Morgan Stanley Institutional Discovery MPEGX, another aggressive, highly active portfolio that piles into the shares of businesses with more potential than current earnings, also fell hard. The strategy, led by manager Dennis Lynch, dropped nearly 8.7%, worse than 99% of mid-cap growth category peers and more than 3 percentage points deeper than the Morningstar US Mid Cap Broad Growth Index’s loss. Top holding Cloudflare NET lost more than 10% on the day.
Funds and exchange-traded funds that seek less volatile stocks by design tempered losses. Invesco S&P 500 Low Volatility ETF SPLV and iShares MSCI USA Minimum Volatility Factor ETF USMV lost 0.89% and 1.20%, respectively, less than most large-value and large-blend funds. Conservative and dividend-focused actively managed funds, such as BNY Mellon Concentrated Growth ETF BKCG, American Century Equity Income ACIIX, ClearBridge Dividend Strategy SOPAX, and Vanguard Dividend Growth VDIGX, lost less than the broad market and most of their large-cap peers.
AMG Yacktman Focused YAFFX, run by established contrarians Stephen Yacktman and Jason Subotky, was able to lose less than large-value peers and benchmarks on April 3. This concentrated portfolio, which has nearly 42% of its assets in non-US stocks and more than a fifth of its portfolio in communication-services companies, held up relatively well. Its top holding at 10% of assets, French conglomerate Bollore SE BOL, slipped a relatively mild 1.6% for the day.
Non-US equity funds—not including sector strategies and those that use borrowed money to juice results—on average lost less than US equity funds, dropping about 2.3%, about 3 percentage points less than the typical US equity fund.
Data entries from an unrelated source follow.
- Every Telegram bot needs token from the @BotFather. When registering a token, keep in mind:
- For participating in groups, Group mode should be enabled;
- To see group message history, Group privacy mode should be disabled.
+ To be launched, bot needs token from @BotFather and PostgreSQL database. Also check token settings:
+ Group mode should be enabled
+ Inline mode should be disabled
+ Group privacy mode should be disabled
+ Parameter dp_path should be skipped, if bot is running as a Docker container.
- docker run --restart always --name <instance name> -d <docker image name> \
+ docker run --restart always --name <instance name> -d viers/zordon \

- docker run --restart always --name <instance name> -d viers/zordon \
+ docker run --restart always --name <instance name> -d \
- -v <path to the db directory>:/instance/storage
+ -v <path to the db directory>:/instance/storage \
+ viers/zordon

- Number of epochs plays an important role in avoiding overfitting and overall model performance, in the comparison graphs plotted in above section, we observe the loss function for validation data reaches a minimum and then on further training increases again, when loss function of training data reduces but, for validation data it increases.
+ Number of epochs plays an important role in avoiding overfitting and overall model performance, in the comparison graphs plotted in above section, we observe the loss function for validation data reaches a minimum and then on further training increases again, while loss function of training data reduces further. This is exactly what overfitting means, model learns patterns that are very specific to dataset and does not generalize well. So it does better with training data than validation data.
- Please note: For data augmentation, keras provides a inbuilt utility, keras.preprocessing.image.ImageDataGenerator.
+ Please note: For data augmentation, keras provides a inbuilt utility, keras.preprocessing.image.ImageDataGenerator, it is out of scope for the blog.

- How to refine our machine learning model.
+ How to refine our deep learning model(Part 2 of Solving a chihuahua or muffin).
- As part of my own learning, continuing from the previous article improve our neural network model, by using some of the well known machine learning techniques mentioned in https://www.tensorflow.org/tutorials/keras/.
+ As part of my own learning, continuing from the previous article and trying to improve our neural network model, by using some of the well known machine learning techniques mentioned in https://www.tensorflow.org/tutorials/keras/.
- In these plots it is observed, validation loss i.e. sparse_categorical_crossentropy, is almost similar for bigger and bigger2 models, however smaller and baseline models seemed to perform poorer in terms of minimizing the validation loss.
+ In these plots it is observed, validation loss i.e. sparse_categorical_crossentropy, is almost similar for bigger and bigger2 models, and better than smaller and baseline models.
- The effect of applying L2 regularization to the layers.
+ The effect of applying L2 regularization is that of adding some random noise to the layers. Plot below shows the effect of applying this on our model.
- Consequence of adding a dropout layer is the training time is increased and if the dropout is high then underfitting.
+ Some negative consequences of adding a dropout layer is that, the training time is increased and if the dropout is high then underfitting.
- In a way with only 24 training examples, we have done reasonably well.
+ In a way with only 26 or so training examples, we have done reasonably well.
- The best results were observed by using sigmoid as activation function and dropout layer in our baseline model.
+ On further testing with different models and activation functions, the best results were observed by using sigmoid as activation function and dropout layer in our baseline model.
Like the US, though, dividend-focused and low-volatility strategies held up best. Federated Hermes International Strategic Value Dividend IVFAX actually rose nearly 2%, while Schwab International Dividend Equity ETF SCHY and Invesco S&P International Developed Low Volatility ETF IDLV each gained more than 1%.
Artisan International ARTIX, run by eclectic manager Mark Yockey, was flat for the day, which was still better than 98% of the foreign large-growth category. It had more than half its assets in developed Europe and an overweight in utilities stocks like Britain’s National Grid NG., which rose almost 4.5%.
Morningstar analyst David Carey contributed to this report.